Restaurant chains aren’t always bad. My proof? Two Boots Pizza. Mostly scattered around New York City for the last 20 something years, the pizzeria chain’s Los Angeles station has become a mainstay on Echo Park’s Sunset Blvd. It’s taken me awhile to get myself there—two years to be exact—but as of this weekend, I’m a fan.
Pizza is a touchy subject, but I have no beef with Two Boots. The giant-slab slices (a pizza style that’s hard to come by in LA) have a crispy crust with a scattering of cornmeal grit—a pizza quality I love. As far as comparisons go, I preferred Two Boot’s lighter, less chewy crust to the bagel version at Abbot’s Pizza in Venice, another well-respected proprietor of great big slices.
We tried three of their signature slices: the Newman, the Tony Clifton and plain ol’ cheese. My favorite was the Tony Clifton and not just because I’m an Andy Kaufman fan. I liked the zesty/sweet/earthy taste combo created by a mix of wild mushrooms, sweet red pepper pesto and Vidalia onions. There’s plenty of oomph in this vegetarian slice. The Newman was very rich, but I guess that’s what you sign up for when you opt for pizza topped with two types of Italian meats. This is a white pizza, probably because sauce would have taken it over the edge. All slices left me with greasy fingers, which didn’t bother me at all.

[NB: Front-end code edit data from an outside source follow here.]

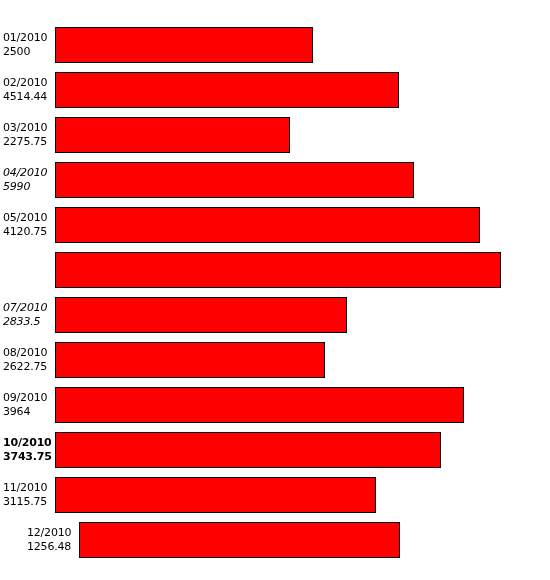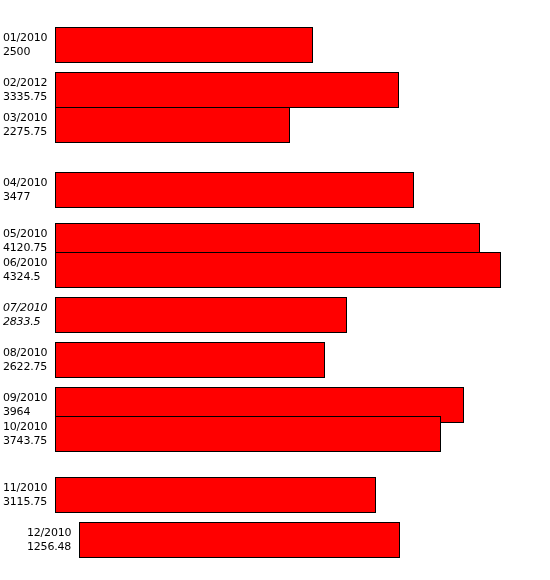--- a/index.html
+++ b/index.html
@@ -60,51 +60,47 @@
   <div id="rows-container">
       <div class="bar-row" style="top: 27px;">
         <div class="row-label">
           <span>01/2010</span>
           <span>2500</span>
         </div>
         <div class="bar" style="width: 258px; background: rgb(255, 0, 0); border-color: rgb(0, 0, 0);"></div>
       </div>
       <div class="bar-row" style="top: 72px;">
         <div class="row-label">
-          <span>02/2012</span>
-          <span>3335.75</span>
+          <span>02/2010</span>
+          <span>4514.44</span>
         </div>
         <div class="bar" style="width: 344px; background: rgb(255, 0, 0); border-color: rgb(0, 0, 0);"></div>
       </div>
-      <div class="bar-row" style="top: 107px; text-align: center;">
+      <div class="bar-row" style="top: 117px; text-align: center;">
         <div class="row-label">
           <span>03/2010</span>
           <span>2275.75</span>
         </div>
         <div class="bar" style="width: 235px; background: rgb(255, 0, 0); border-color: rgb(0, 0, 0);"></div>
       </div>
-      <div class="bar-row" style="top: 172px;">
+      <div class="bar-row" style="top: 162px; font-style: italic;">
         <div class="row-label">
           <span>04/2010</span>
-          <span>3477</span>
+          <span>5990</span>
         </div>
         <div class="bar" style="width: 359px; background: rgb(255, 0, 0); border-color: rgb(0, 0, 0);"></div>
       </div>
-      <div class="bar-row" style="top: 223px; text-decoration: underline;">
+      <div class="bar-row" style="top: 207px; text-decoration: underline;">
         <div class="row-label">
           <span>05/2010</span>
           <span>4120.75</span>
         </div>
         <div class="bar" style="width: 425px; background: rgb(255, 0, 0); border-color: rgb(0, 0, 0);"></div>
       </div>
       <div class="bar-row" style="top: 252px;">
-        <div class="row-label">
-          <span>06/2010</span>
-          <span>4324.5</span>
-        </div>
         <div class="bar" style="width: 446px; background: rgb(255, 0, 0); border-color: rgb(0, 0, 0);"></div>
       </div>
       <div class="bar-row" style="top: 297px; font-style: italic;">
         <div class="row-label">
           <span>07/2010</span>
           <span>2833.5</span>
         </div>
         <div class="bar" style="width: 292px; background: rgb(255, 0, 0); border-color: rgb(0, 0, 0);"></div>
       </div>
       <div class="bar-row" style="top: 342px; text-align: right;">
@@ -114,21 +110,21 @@
         </div>
         <div class="bar" style="width: 270px; background: rgb(255, 0, 0); border-color: rgb(0, 0, 0);"></div>
       </div>
       <div class="bar-row" style="top: 387px; border-radius: 7px;">
         <div class="row-label">
           <span>09/2010</span>
           <span>3964</span>
         </div>
         <div class="bar" style="width: 409px; background: rgb(255, 0, 0); border-color: rgb(0, 0, 0);"></div>
       </div>
-      <div class="bar-row" style="top: 416px;">
+      <div class="bar-row" style="top: 432px; font-weight: bold;">
         <div class="row-label">
           <span>10/2010</span>
           <span>3743.75</span>
         </div>
         <div class="bar" style="width: 386px; background: rgb(255, 0, 0); border-color: rgb(0, 0, 0);"></div>
       </div>
       <div class="bar-row" style="top: 477px; text-decoration: underline;">
         <div class="row-label">
           <span>11/2010</span>
           <span>3115.75</span>

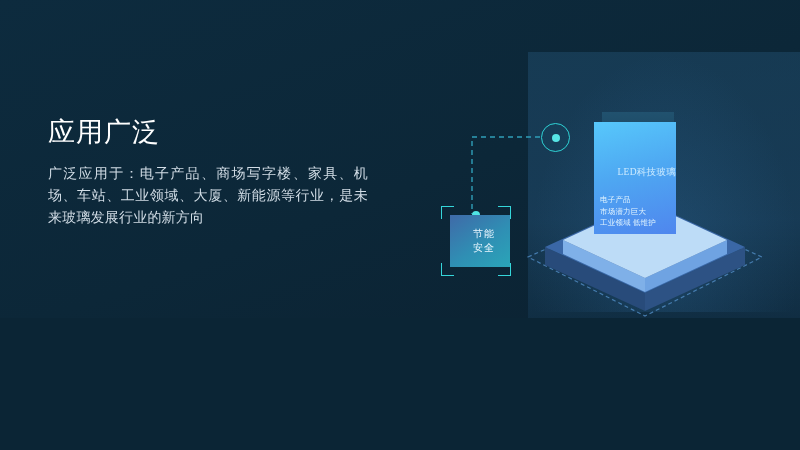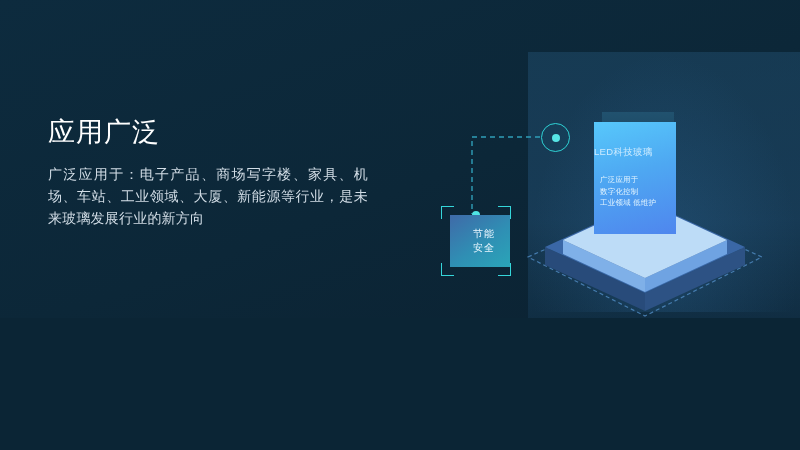--- a/index.html
+++ b/index.html
@@ -6,21 +6,21 @@
     margin: 0;
     padding: 0;
     background: #0b2535;
   }
   #slide {
     position: relative;
     width: 800px;
     height: 318px;
     overflow: hidden;
     background: #0d2a3d;
-    font-family: Liberation Sans, sans-serif;
+    font-family: Liberation Serif, serif;
   }
 
   
   .bg-base {
     position: absolute;
     inset: 0;
     background: linear-gradient(160deg, #0d2b3e 0%, #0c2738 55%, #0b2232 100%);
   }
   .bg-band {
     position: absolute;
@@ -175,22 +175,23 @@
     width: 82px;
     height: 112px;
     background: linear-gradient(165deg, #57c8fb 0%, #4ea8f2 45%, #4f86ee 100%);
     box-sizing: border-box;
     padding-top: 24px;
   }
   .glass-title {
     color: #cdebff;
     font-size: 9.5px;
     line-height: 12px;
-    text-align: left;
+    text-align: right;
     letter-spacing: 0.3px;
+    margin-top: 20px;
   }
   .glass-features {
     margin-top: 16px;
     padding-left: 6px;
   }
   .glass-features div {
     color: #e2f4ff;
     font-size: 7.5px;
     line-height: 11.5px;
     letter-spacing: 0.2px;
@@ -243,19 +244,19 @@
     <polygon points="48,55 130,93 130,107 48,69" fill="#7fb0e8"></polygon>
     <polygon points="212,55 130,93 130,107 212,69" fill="#6fa3e2"></polygon>
 
     <polygon points="48,55 130,17 212,55 130,93" fill="#bddcf7"></polygon>
   </svg>
 
   <div class="panel-backing"></div>
   <div class="glass-panel">
     <div class="glass-title">LED科技玻璃</div>
     <div class="glass-features">
-      <div>广泛应用于</div>
-      <div>数字化控制</div>
+      <div>电子产品</div>
+      <div>市场潜力巨大</div>
       <div>工业领域 低维护</div>
     </div>
   </div>
 
 </div>
 
 </body></html>

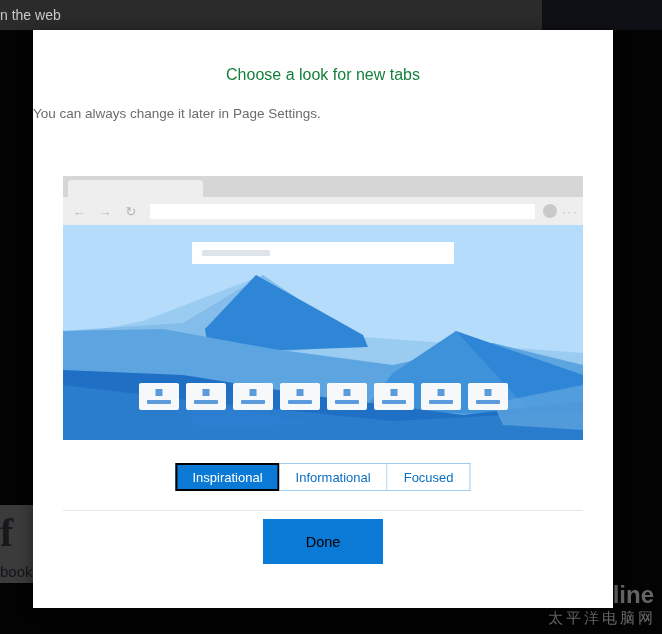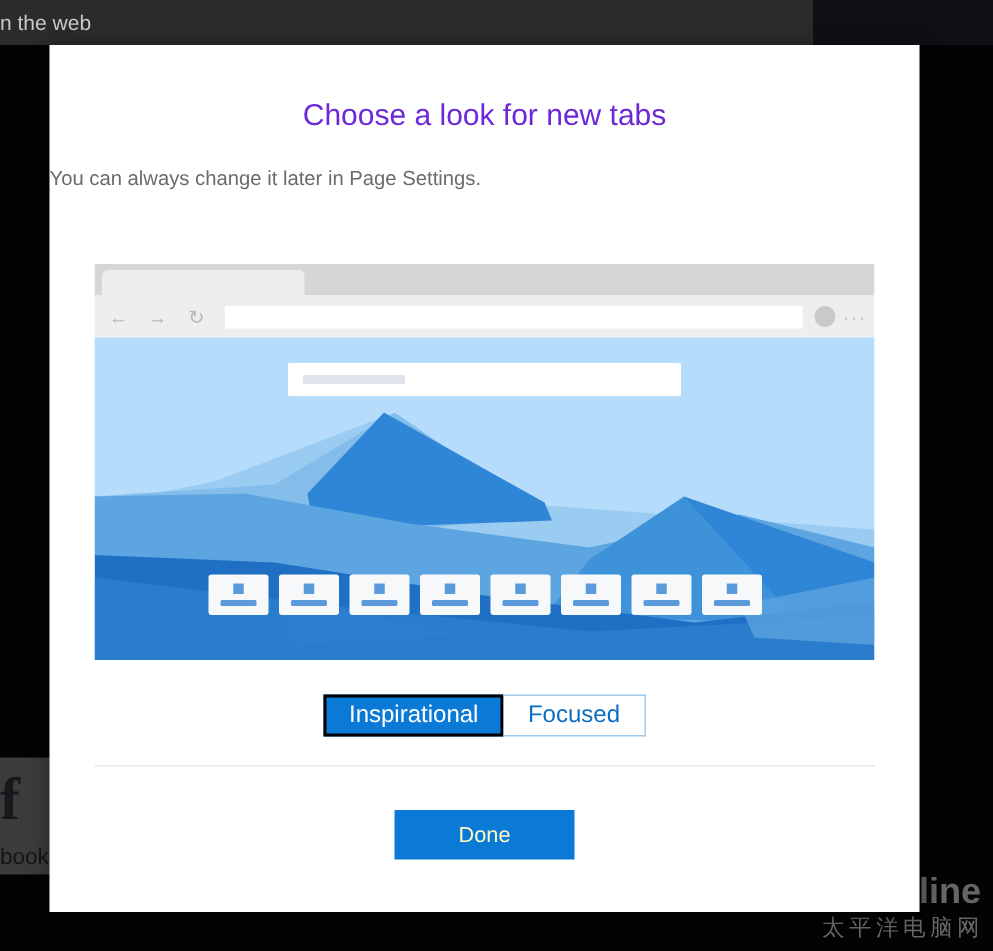--- a/index.html
+++ b/index.html
@@ -93,22 +93,22 @@
     position: absolute;
     left: 33px;
     top: 30px;
     width: 580px;
     height: 578px;
     background: #ffffff;
     box-shadow: 0 2px 14px rgba(0,0,0,0.45);
   }
   #dialog-title {
     text-align: center;
-    font-size: 20px;
-    color: #6d28d9;
+    font-size: 16px;
+    color: #15803d;
     margin-top: 36px;
     font-weight: normal;
   }
   #dialog-subtitle {
     text-align: left;
     font-size: 13.5px;
     color: #6b6b6b;
     margin-top: 22px;
   }
 
@@ -252,21 +252,21 @@
     transform: translateX(-50%);
     top: 433px;
     display: flex;
   }
   .seg-btn {
     height: 28px;
     padding: 0 16px;
     display: flex;
     align-items: center;
     justify-content: center;
-    font-size: 16px;
+    font-size: 13px;
     background: #ffffff;
     color: #0a6fc2;
     border: 1px solid #9ecbee;
     border-left: none;
     box-sizing: border-box;
     cursor: pointer;
     white-space: nowrap;
   }
   .seg-btn:first-child { border-left: 1px solid #9ecbee; }
   .seg-btn.selected {
@@ -282,25 +282,25 @@
     left: 30px;
     right: 30px;
     top: 480px;
     height: 1px;
     background: #e6e6e6;
   }
   #done-button {
     position: absolute;
     left: 50%;
     transform: translateX(-50%);
-    top: 510px;
+    top: 489px;
     width: 120px;
-    height: 33px;
+    height: 45px;
     background: #0a7ad6;
-    color: #fef9c3;
+    color: #000000;
     font-size: 14.5px;
     border: none;
     cursor: pointer;
     font-family: "Liberation Sans", sans-serif;
   }
 </style>
 </head>
 <body>
 
 <div id="backdrop">
@@ -397,19 +397,20 @@
         <div class="tile">
           <div class="tile-icon"></div>
           <div class="tile-label"></div>
         </div>
       </div>
     </div>
   </div>
 
   <div id="style-toggle">
     <div class="seg-btn selected">Inspirational</div>
+    <div class="seg-btn">Informational</div>
     <div class="seg-btn">Focused</div>
   </div>
 
   <div id="dialog-divider"></div>
 
   <button id="done-button">Done</button>
 </div>
 
 </body></html>

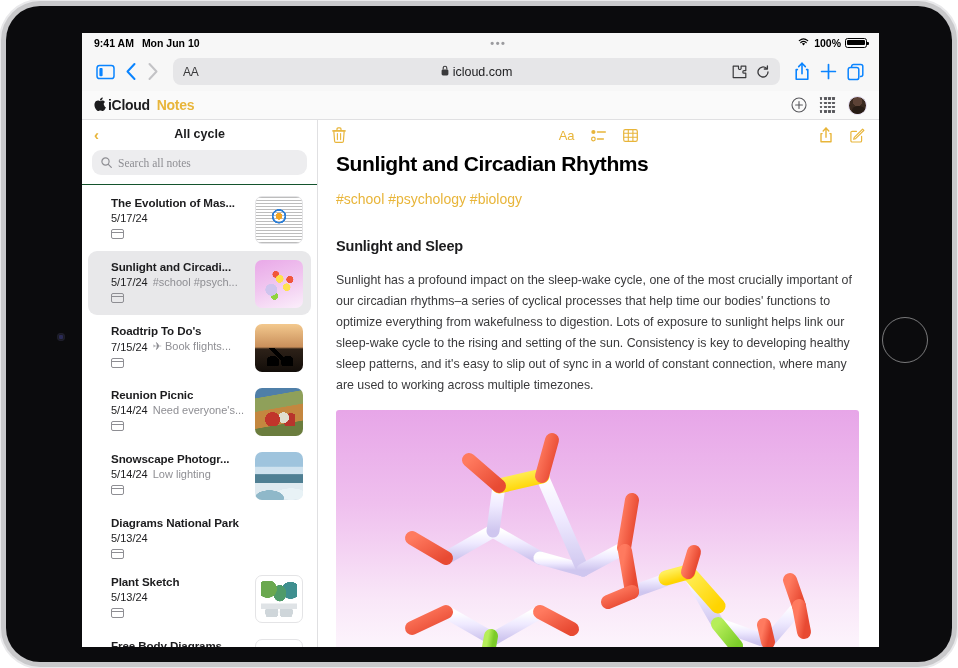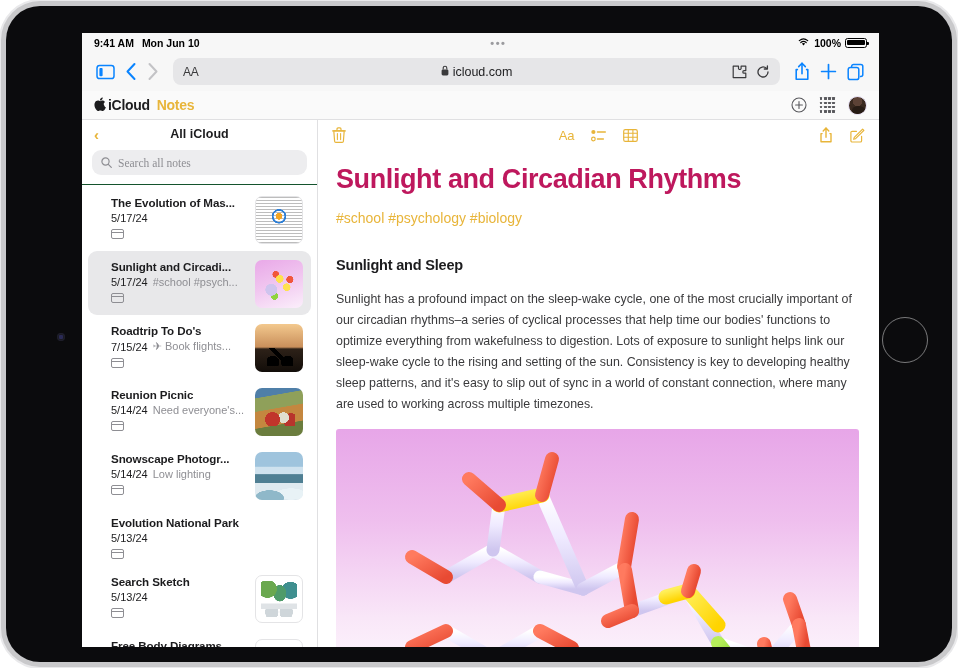--- a/index.html
+++ b/index.html
@@ -225,22 +225,22 @@
     color: #e8b53a; position: relative;
   }
   #editor-center {
     position: absolute; left: 0; right: 0; display: flex;
     justify-content: center; gap: 17px; align-items: center;
   }
   #editor-right { margin-left: auto; display: flex; gap: 17px; align-items: center; z-index:2; }
   .ed-ic { color: #e8b53a; cursor: pointer; display: flex; align-items: center; }
   #editor-scroll { flex: 1; padding: 0 18px 0 18px; overflow: hidden; }
   #note-title-big {
-    font-size: 27px; font-weight: 700; color: #be185d;
-    letter-spacing: -0.4px; margin: 14px 0 0 0;
+    font-size: 21px; font-weight: 700; color: #000000;
+    letter-spacing: -0.4px; margin: 2px 0 0 0;
   }
   #note-tags { margin-top: 15px; font-size: 14px; color: #e8b53a; }
   #note-heading { margin-top: 31px; font-size: 14.5px; font-weight: 600; color: #1c1c1e; letter-spacing:-.2px;}
   #note-body { margin-top: 16px; font-size: 12.4px; line-height: 1.69; color: #3a3a3c; }
   #note-image {
     margin-top: 14px; width: 523px; height: 243px; border-radius: 3px;
     background: linear-gradient(180deg, #e7a6e8 0%, #efbfee 38%, #f9e7f8 78%, #fdf6fd 100%);
     position: relative; overflow: hidden;
   }
   #note-image svg { position: absolute; inset: 0; }
@@ -383,21 +383,21 @@
         </span>
         <span id="avatar"></span>
       </div>
     </div>
 
     <div id="app-body">
 
       <div id="notes-list">
         <div id="list-header">
           <span id="back-chevron">‹</span>
-          <span id="list-title">All iCloud</span>
+          <span id="list-title">All cycle</span>
         </div>
         <div id="search-wrap">
           <div id="search-box">
             <span>
               <svg width="11" height="11" viewBox="0 0 11 11">
                   <circle cx="4.5" cy="4.5" r="3.6" stroke="#8e8e93" stroke-width="1.2" fill="none"></circle>
                   <path d="M7.3 7.3l3 3" stroke="#8e8e93" stroke-width="1.2" stroke-linecap="round"></path>
                 </svg>
             </span>
             <input id="search-input" type="text" placeholder="Search all notes" style="">
@@ -461,32 +461,32 @@
                 <span>5/14/24</span>
                 <span class="note-snippet">Low lighting</span>
               </div>
               <div class="folder-icon"></div>
             </div>
             <div class="thumb th-snow"></div>
           </div>
 
           <div class="note-item">
             <div class="note-text">
-              <div class="note-title">Evolution National Park</div>
+              <div class="note-title">Diagrams National Park</div>
               <div class="note-meta">
                 <span>5/13/24</span>
                 <span class="note-snippet"></span>
               </div>
               <div class="folder-icon"></div>
             </div>
           </div>
 
           <div class="note-item">
             <div class="note-text">
-              <div class="note-title">Search Sketch</div>
+              <div class="note-title">Plant Sketch</div>
               <div class="note-meta">
                 <span>5/13/24</span>
                 <span class="note-snippet"></span>
               </div>
               <div class="folder-icon"></div>
             </div>
             <div class="thumb th-plant"></div>
           </div>
 
           <div class="note-item">

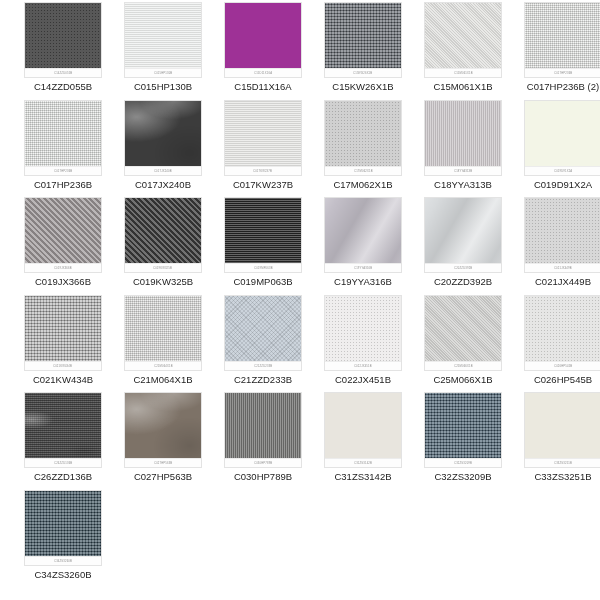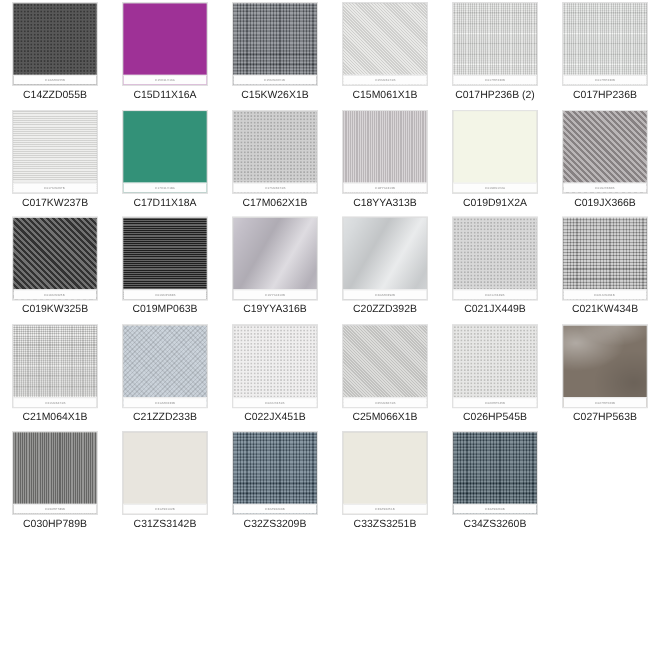--- a/index.html
+++ b/index.html
@@ -15,20 +15,21 @@
     font-family: "Liberation Sans", sans-serif;
   }
   #swatch-grid {
     width: 540px;
     height: 600px;
     display: grid;
     grid-template-columns: repeat(6, 100px);
     grid-template-rows: repeat(6, 97.5px);
     box-sizing: border-box;
     padding: 2px 0 0 0;
+    margin-left: 13px;
   }
   .cell {
     width: 100px;
     height: 97.5px;
     display: flex;
     flex-direction: column;
     align-items: center;
     justify-content: flex-start;
     box-sizing: border-box;
   }
@@ -155,20 +156,31 @@
           <div class="tex dots"></div>
         </div>
         <div class="strip">
           <span class="strip-text">C14ZZD055B</span>
         </div>
       </div>
       <div class="caption">C14ZZD055B</div>
     </div>
     <div class="cell">
       <div class="thumb">
+        <div class="fabric" style="background: rgb(238, 240, 239);">
+          <div class="tex horiz"></div>
+        </div>
+        <div class="strip">
+          <span class="strip-text">C015HP130B</span>
+        </div>
+      </div>
+      <div class="caption">C015HP130B</div>
+    </div>
+    <div class="cell">
+      <div class="thumb">
         <div class="fabric" style="background: rgb(158, 49, 150);">
           <div class="tex flat"></div>
         </div>
         <div class="strip">
           <span class="strip-text">C15D11X16A</span>
         </div>
       </div>
       <div class="caption">C15D11X16A</div>
     </div>
     <div class="cell">
@@ -210,42 +222,42 @@
           <div class="tex grid-weave"></div>
         </div>
         <div class="strip">
           <span class="strip-text">C017HP236B</span>
         </div>
       </div>
       <div class="caption">C017HP236B</div>
     </div>
     <div class="cell">
       <div class="thumb">
+        <div class="fabric" style="background: rgb(60, 60, 60);">
+          <div class="tex crumple"></div>
+        </div>
+        <div class="strip">
+          <span class="strip-text">C017JX240B</span>
+        </div>
+      </div>
+      <div class="caption">C017JX240B</div>
+    </div>
+    <div class="cell">
+      <div class="thumb">
         <div class="fabric" style="background: rgb(231, 231, 229);">
           <div class="tex horiz"></div>
         </div>
         <div class="strip">
           <span class="strip-text">C017KW237B</span>
         </div>
       </div>
       <div class="caption">C017KW237B</div>
     </div>
     <div class="cell">
       <div class="thumb">
-        <div class="fabric" style="background: rgb(51, 145, 120);">
-          <div class="tex flat"></div>
-        </div>
-        <div class="strip">
-          <span class="strip-text">C17D11X18A</span>
-        </div>
-      </div>
-      <div class="caption">C17D11X18A</div>
-    </div>
-    <div class="cell">
-      <div class="thumb">
         <div class="fabric" style="background: rgb(201, 201, 201);">
           <div class="tex dots"></div>
         </div>
         <div class="strip">
           <span class="strip-text">C17M062X1B</span>
         </div>
       </div>
       <div class="caption">C17M062X1B</div>
     </div>
     <div class="cell">
@@ -394,20 +406,31 @@
     <div class="cell">
       <div class="thumb">
         <div class="fabric" style="background: rgb(227, 227, 225);">
           <div class="tex dots"></div>
         </div>
         <div class="strip">
           <span class="strip-text">C026HP545B</span>
         </div>
       </div>
       <div class="caption">C026HP545B</div>
+    </div>
+    <div class="cell">
+      <div class="thumb">
+        <div class="fabric" style="background: rgb(62, 62, 62);">
+          <div class="tex slub"></div>
+        </div>
+        <div class="strip">
+          <span class="strip-text">C26ZZD136B</span>
+        </div>
+      </div>
+      <div class="caption">C26ZZD136B</div>
     </div>
     <div class="cell">
       <div class="thumb">
         <div class="fabric" style="background: rgb(125, 114, 103);">
           <div class="tex crumple"></div>
         </div>
         <div class="strip">
           <span class="strip-text">C027HP563B</span>
         </div>
       </div>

Two Boots’ menu also features sandwiches, salads, stromboli, calzones and made-to-order pies with none too common topping options like jalapeno pesto, andouille, creole chicken and shitake mushrooms. Despite this, next time I think I’ll go for a slice of the Bayou Beast, complete with barbecued shrimp, crawfish, andouille and jalapenos.
P.S. There’s no booze, but they do have a fridge full of Boylan Seltzers and other snazzy sodas.